#### Problem details:
Each entry is to be given again word for word; images are dropped.

#### Provided information:
════
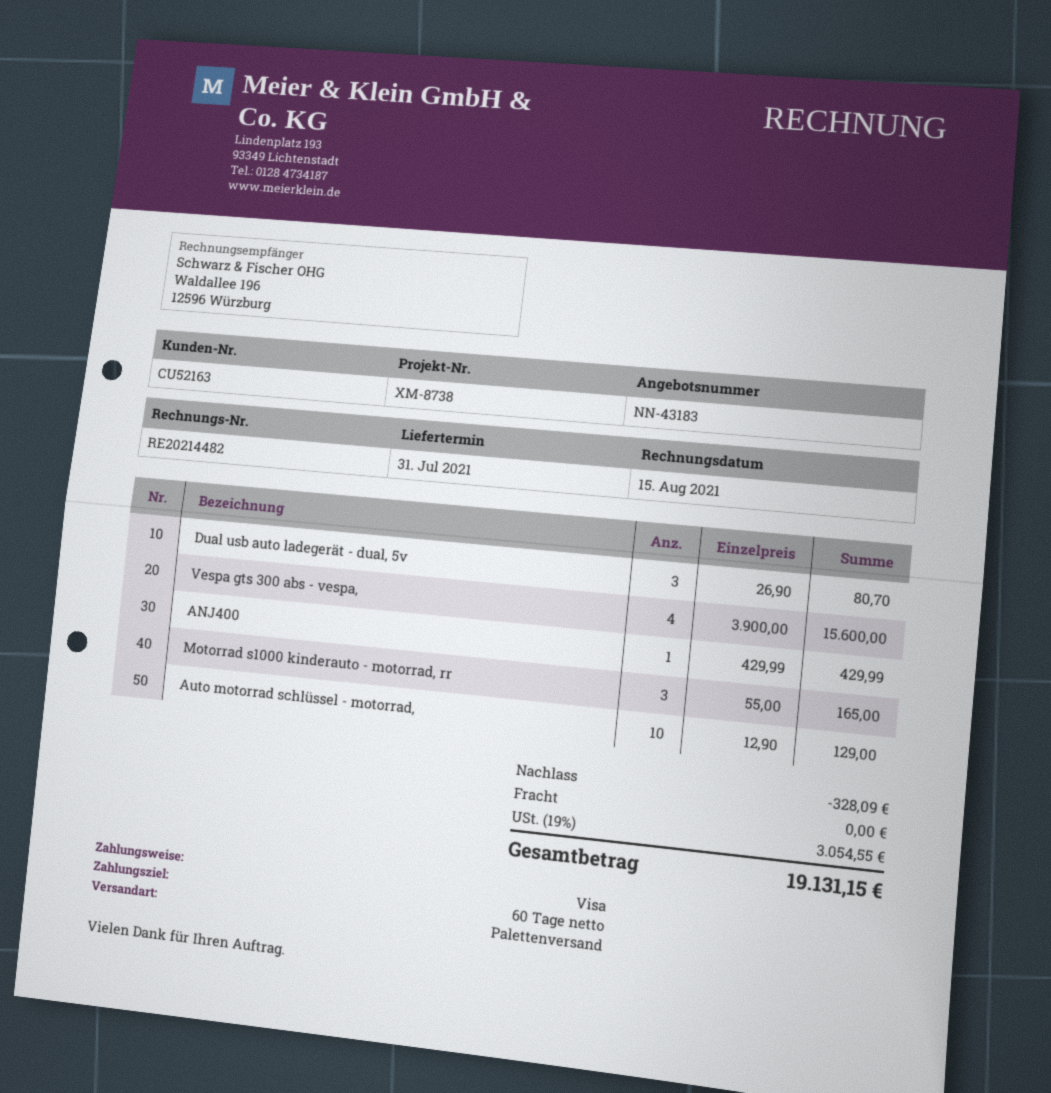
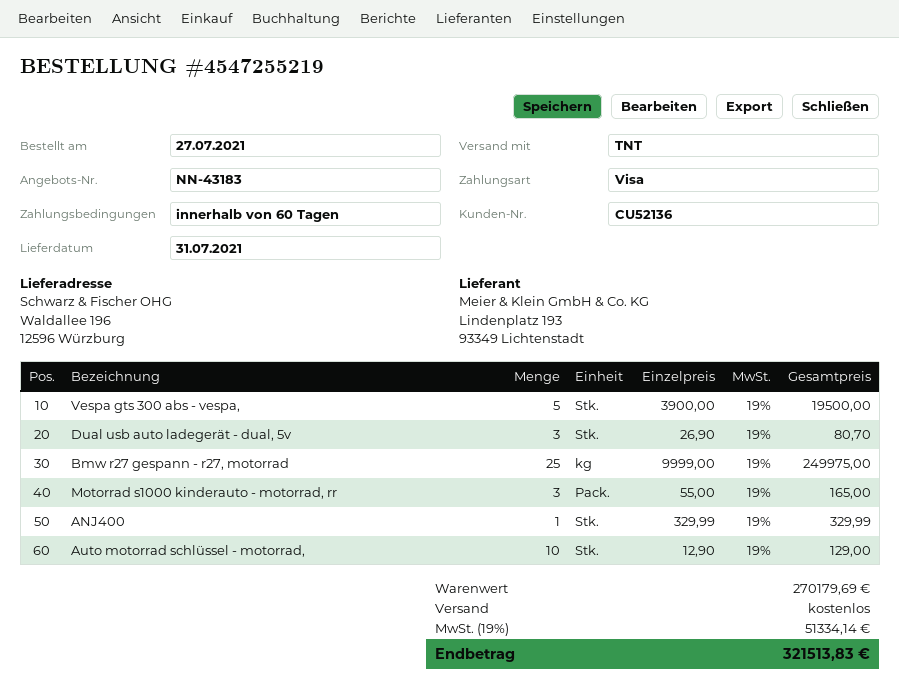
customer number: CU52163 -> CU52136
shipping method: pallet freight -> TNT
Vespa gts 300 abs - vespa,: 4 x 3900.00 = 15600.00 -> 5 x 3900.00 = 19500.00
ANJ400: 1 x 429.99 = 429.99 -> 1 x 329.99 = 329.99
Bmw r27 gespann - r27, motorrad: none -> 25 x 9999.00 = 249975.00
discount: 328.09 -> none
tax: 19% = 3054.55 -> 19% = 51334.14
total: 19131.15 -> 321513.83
════
#### Output below:
customer number: CU52163 -> CU52136
shipping method: pallet freight -> TNT
Vespa gts 300 abs - vespa,: 4 x 3900.00 = 15600.00 -> 5 x 3900.00 = 19500.00
ANJ400: 1 x 429.99 = 429.99 -> 1 x 329.99 = 329.99
Bmw r27 gespann - r27, motorrad: none -> 25 x 9999.00 = 249975.00
discount: 328.09 -> none
tax: 19% = 3054.55 -> 19% = 51334.14
total: 19131.15 -> 321513.83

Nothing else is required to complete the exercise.